The company is also trying to prove that its scale means that every new dollar of its AI infrastructure is more valuable to its competitors than it is to them.
Alphabet said it has reduced Gemini service costs by 78% since 2025, and Ashkenazi said hardware and engineering improvements have reduced the cost of core AI responses by more than 30% since the launch of Gemini 3. These efficiency gains are critical at a time when companies continue to increase their spending on inference, model training, and AI coding.
Meanwhile, the company’s artificial intelligence products are also gaining popularity. Pichai said in the presentation that AI Overview currently has more than 2.5 billion monthly users, while AI Mode surpassed 1 billion monthly users in the year after launch.
Analysts at HSBC said in a report that further capital raisings are likely in the hyperscaler environment as all major players look to keep up with demand and avoid falling behind rivals.
Goldman Sachs CEO David Solomon, whose firm was involved in the Alphabet transaction, suggested the stock offering would be a test of sorts for the market, calling it the “first real data point” for these major AI stock sales.

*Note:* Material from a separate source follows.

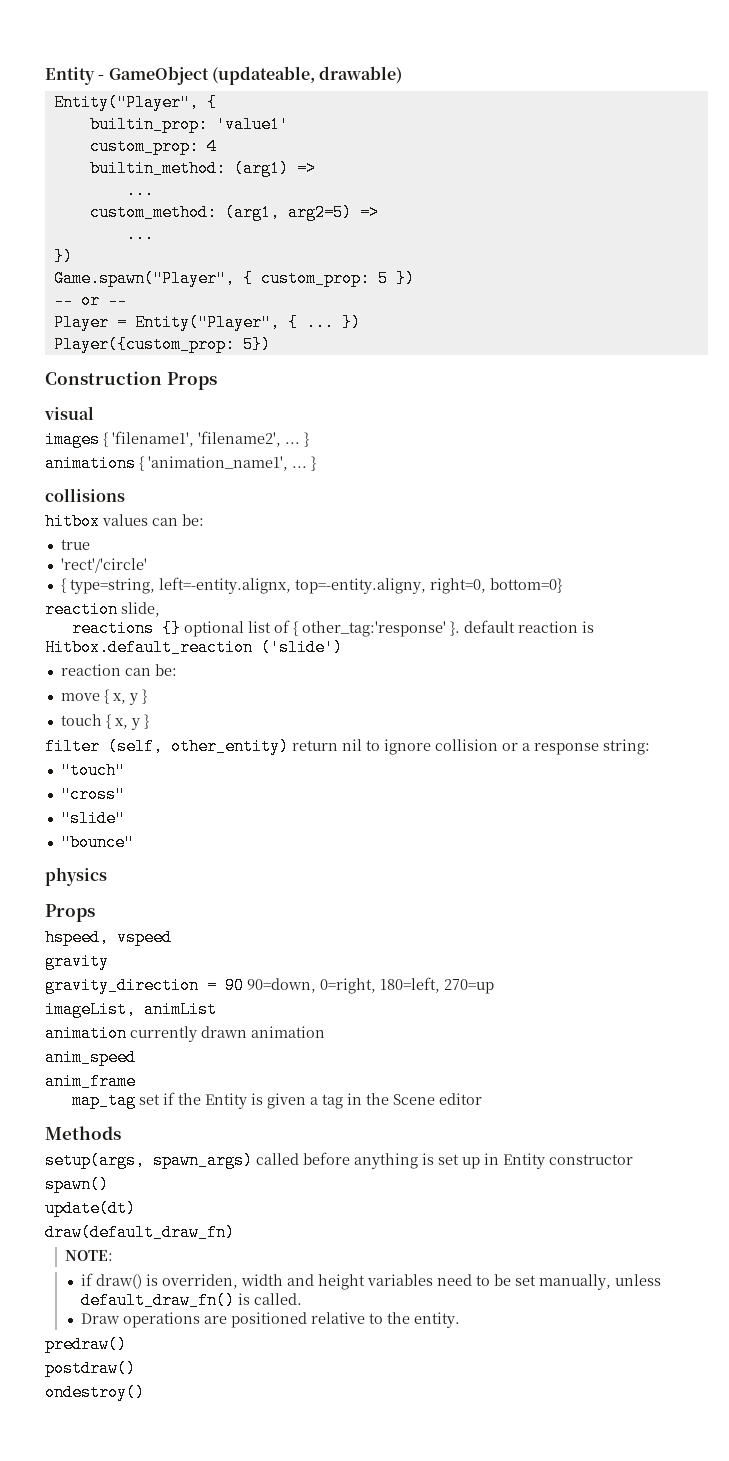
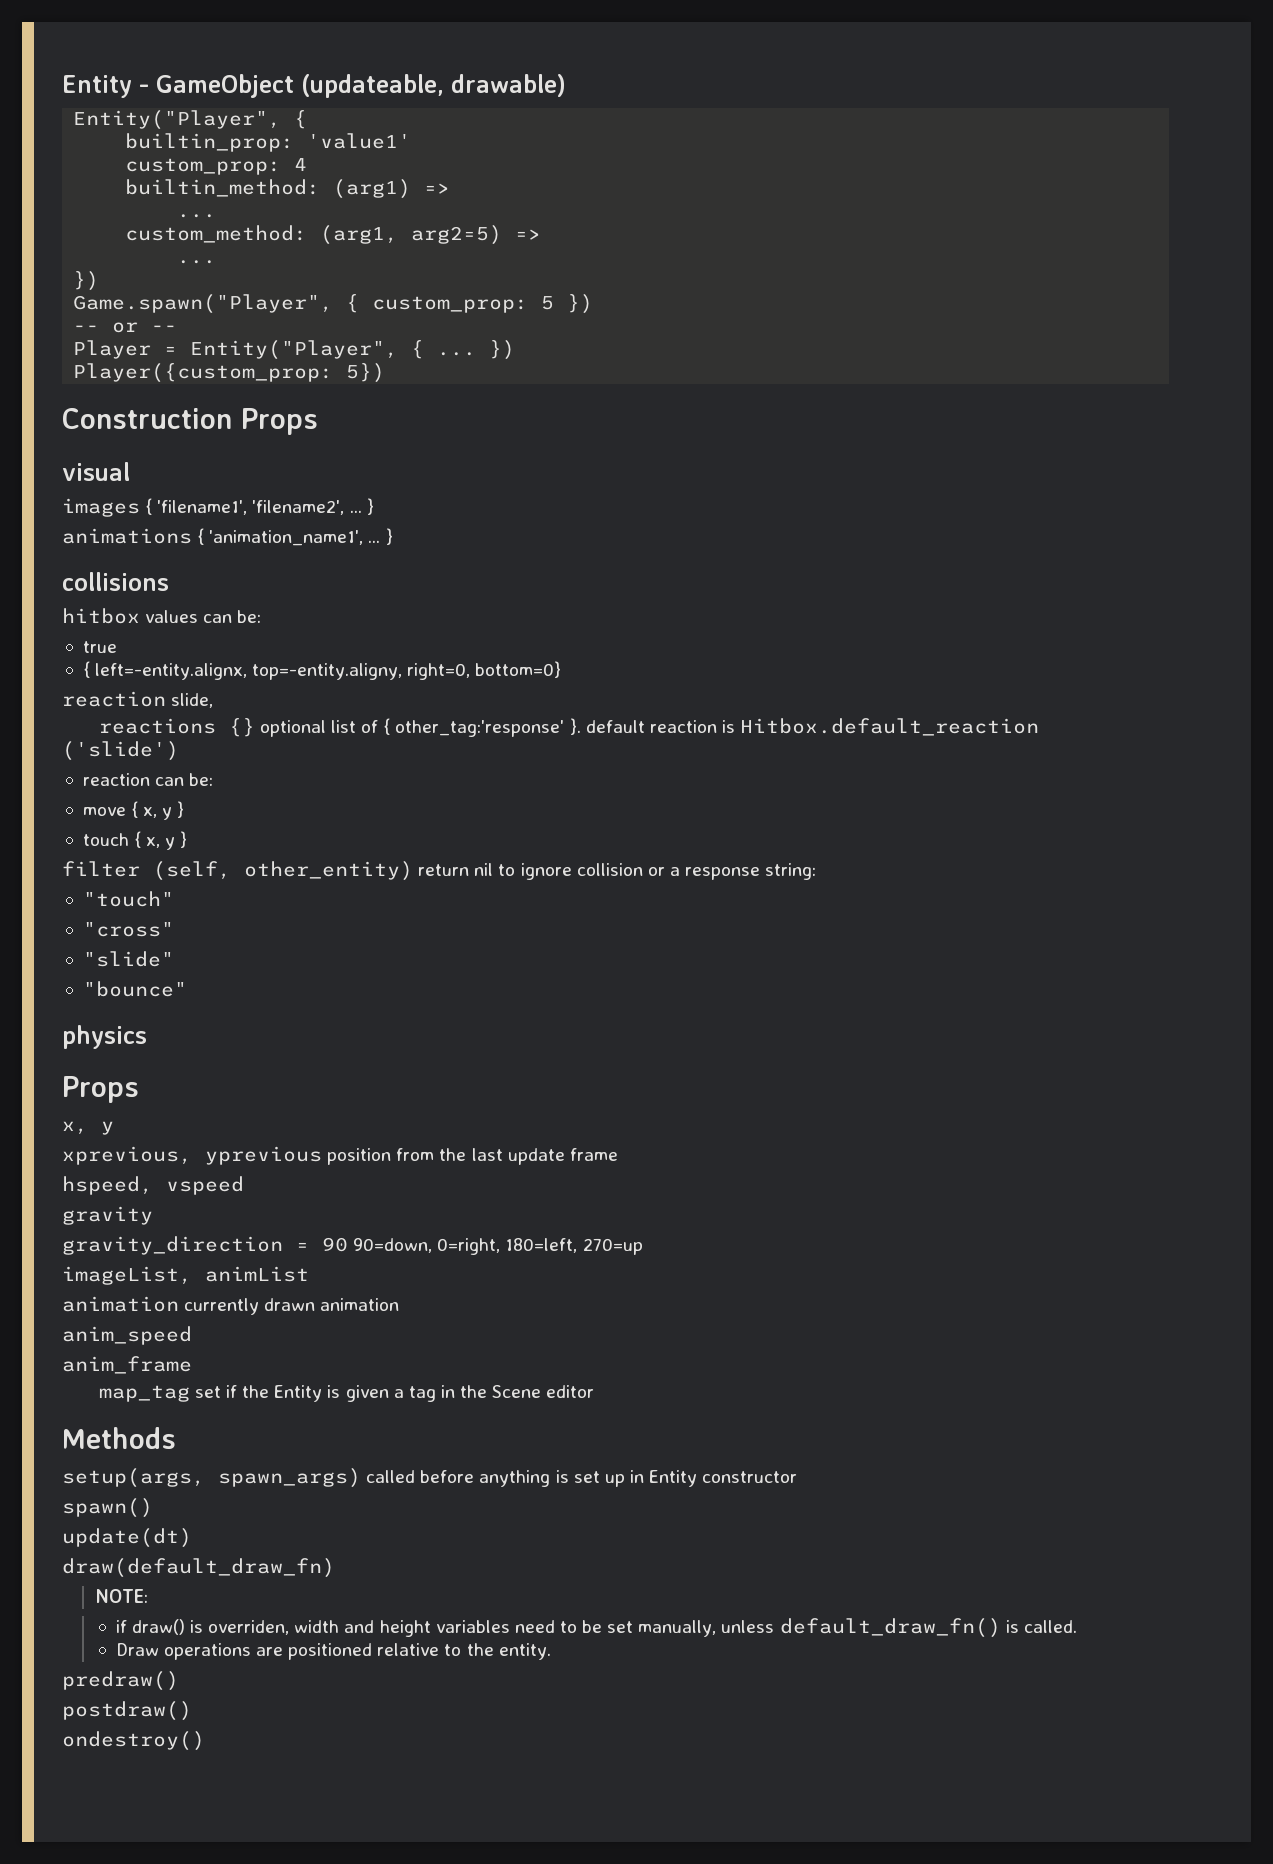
[60,558,147,573] [60,578,155,594] // 'rect'/'circle' // { type=string, -> [82,661,90,678] // {
(95, 913) none -> [62,1121,114,1135] [62,1146,618,1165] // x, y // xprevious, yprevious position from the last update frame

He cautioned that although there is plenty of money around the world to fund the current level of funding, sentiment could change quickly, especially given the unprecedented amount of capital being raised.
“We’re definitely in a time where there’s more greed than fear,” Solomon told CNBC’s Leslie Picker in an interview this week at the Economic Club of New York. “When capital is available, if you are consuming capital and it is available, take the capital.”
— CNBC’s Jennifer Elias contributed to this report.